Quote the entries below from the line with "[246,74,553,87] [67,91,90,101] and" through the line with "[1070,107,1253,127] [1070,147,1502,166] [1070,177,1418,196]", both ends included, and only those lines.

________

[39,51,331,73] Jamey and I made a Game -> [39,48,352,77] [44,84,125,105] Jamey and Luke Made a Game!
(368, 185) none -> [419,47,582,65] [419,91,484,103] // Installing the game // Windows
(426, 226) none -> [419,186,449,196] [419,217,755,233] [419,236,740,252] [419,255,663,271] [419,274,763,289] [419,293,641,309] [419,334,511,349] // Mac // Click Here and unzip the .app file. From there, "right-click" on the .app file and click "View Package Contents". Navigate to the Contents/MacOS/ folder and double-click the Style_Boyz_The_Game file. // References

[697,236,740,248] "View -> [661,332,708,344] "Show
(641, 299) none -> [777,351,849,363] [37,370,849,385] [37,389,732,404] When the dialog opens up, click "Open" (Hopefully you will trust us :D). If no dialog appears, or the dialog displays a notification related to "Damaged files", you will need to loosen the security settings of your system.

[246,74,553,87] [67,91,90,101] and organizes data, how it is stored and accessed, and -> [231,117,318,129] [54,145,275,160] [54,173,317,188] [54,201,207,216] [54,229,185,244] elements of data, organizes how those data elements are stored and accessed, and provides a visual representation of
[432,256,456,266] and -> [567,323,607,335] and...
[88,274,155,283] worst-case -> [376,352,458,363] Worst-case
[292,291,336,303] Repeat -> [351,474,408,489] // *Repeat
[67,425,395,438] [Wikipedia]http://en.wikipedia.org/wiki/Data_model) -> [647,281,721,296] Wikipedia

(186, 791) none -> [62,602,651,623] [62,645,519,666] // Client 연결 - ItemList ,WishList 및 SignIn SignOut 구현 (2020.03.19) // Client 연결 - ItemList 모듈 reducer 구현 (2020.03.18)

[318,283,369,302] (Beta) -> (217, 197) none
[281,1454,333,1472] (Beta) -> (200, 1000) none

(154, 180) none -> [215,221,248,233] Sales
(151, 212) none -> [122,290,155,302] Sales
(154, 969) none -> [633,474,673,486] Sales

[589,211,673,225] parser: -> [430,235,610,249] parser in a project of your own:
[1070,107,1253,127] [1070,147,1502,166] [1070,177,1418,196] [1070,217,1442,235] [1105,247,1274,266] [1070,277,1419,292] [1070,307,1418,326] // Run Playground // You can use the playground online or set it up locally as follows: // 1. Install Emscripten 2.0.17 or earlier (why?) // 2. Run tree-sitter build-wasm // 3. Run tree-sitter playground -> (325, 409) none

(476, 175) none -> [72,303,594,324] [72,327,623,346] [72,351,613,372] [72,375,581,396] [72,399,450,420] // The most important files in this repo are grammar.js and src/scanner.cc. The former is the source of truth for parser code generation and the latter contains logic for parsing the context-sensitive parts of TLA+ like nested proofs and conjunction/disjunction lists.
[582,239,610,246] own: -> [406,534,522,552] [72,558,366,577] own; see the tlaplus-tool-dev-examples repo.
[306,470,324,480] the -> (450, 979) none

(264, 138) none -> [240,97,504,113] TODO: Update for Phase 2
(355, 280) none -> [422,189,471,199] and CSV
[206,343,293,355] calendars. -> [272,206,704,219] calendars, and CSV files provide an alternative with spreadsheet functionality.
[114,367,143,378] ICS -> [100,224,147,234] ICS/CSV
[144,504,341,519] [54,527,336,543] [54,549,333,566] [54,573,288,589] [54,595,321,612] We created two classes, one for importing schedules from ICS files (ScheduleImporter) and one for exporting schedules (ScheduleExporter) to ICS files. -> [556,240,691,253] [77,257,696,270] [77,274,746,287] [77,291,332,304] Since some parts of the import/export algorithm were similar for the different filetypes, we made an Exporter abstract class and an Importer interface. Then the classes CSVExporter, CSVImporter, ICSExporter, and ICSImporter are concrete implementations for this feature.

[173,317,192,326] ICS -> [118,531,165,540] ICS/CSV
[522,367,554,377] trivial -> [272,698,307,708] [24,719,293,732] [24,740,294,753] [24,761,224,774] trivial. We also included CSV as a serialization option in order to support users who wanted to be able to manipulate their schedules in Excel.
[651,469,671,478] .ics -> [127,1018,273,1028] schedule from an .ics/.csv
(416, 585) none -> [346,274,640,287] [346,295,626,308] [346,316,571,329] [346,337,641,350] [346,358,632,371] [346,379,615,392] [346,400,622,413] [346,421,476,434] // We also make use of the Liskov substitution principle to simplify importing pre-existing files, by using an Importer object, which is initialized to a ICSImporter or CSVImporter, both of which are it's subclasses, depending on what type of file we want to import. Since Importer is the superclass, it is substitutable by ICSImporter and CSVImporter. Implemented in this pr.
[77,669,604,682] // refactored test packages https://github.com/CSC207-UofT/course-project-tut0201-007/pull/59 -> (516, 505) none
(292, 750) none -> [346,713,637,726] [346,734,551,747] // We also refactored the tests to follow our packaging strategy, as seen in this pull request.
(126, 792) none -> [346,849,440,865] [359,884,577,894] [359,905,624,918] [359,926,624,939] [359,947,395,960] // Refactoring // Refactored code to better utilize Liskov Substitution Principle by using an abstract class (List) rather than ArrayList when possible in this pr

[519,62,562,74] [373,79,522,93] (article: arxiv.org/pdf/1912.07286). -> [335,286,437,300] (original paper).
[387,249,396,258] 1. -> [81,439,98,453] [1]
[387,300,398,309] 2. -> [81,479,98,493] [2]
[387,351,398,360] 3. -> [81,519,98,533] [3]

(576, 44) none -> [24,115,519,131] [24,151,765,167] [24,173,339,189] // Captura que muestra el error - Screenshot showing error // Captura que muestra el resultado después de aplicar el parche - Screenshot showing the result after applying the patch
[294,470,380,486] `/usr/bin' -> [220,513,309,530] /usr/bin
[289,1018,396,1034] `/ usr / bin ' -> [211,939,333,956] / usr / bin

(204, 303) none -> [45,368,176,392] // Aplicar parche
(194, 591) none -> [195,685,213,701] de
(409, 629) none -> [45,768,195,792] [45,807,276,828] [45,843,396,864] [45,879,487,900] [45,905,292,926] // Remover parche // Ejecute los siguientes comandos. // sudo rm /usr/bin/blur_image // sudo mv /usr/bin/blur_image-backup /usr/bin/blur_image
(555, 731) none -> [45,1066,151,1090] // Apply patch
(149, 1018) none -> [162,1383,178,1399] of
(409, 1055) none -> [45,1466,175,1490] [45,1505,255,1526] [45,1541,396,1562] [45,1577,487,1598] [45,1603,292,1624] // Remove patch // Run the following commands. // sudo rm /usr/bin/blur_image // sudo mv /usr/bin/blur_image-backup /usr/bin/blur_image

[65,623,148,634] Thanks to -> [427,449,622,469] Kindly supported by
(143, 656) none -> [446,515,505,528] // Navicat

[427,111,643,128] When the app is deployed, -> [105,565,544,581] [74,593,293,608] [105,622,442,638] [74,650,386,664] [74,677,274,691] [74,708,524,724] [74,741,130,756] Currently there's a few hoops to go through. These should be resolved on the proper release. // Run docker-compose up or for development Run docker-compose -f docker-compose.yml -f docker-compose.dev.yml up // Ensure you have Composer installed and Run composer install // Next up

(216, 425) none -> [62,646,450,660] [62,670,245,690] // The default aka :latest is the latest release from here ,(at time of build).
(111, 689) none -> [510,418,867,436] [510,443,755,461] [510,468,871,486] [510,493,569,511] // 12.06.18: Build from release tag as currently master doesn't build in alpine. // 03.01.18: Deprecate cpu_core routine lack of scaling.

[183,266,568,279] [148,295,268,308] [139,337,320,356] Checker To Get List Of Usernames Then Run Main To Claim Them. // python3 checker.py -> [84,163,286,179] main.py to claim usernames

________

REPLY:
[246,74,553,87] [67,91,90,101] and organizes data, how it is stored and accessed, and -> [231,117,318,129] [54,145,275,160] [54,173,317,188] [54,201,207,216] [54,229,185,244] elements of data, organizes how those data elements are stored and accessed, and provides a visual representation of
[432,256,456,266] and -> [567,323,607,335] and...
[88,274,155,283] worst-case -> [376,352,458,363] Worst-case
[292,291,336,303] Repeat -> [351,474,408,489] // *Repeat
[67,425,395,438] [Wikipedia]http://en.wikipedia.org/wiki/Data_model) -> [647,281,721,296] Wikipedia

(186, 791) none -> [62,602,651,623] [62,645,519,666] // Client 연결 - ItemList ,WishList 및 SignIn SignOut 구현 (2020.03.19) // Client 연결 - ItemList 모듈 reducer 구현 (2020.03.18)

[318,283,369,302] (Beta) -> (217, 197) none
[281,1454,333,1472] (Beta) -> (200, 1000) none

(154, 180) none -> [215,221,248,233] Sales
(151, 212) none -> [122,290,155,302] Sales
(154, 969) none -> [633,474,673,486] Sales

[589,211,673,225] parser: -> [430,235,610,249] parser in a project of your own:
[1070,107,1253,127] [1070,147,1502,166] [1070,177,1418,196] [1070,217,1442,235] [1105,247,1274,266] [1070,277,1419,292] [1070,307,1418,326] // Run Playground // You can use the playground online or set it up locally as follows: // 1. Install Emscripten 2.0.17 or earlier (why?) // 2. Run tree-sitter build-wasm // 3. Run tree-sitter playground -> (325, 409) none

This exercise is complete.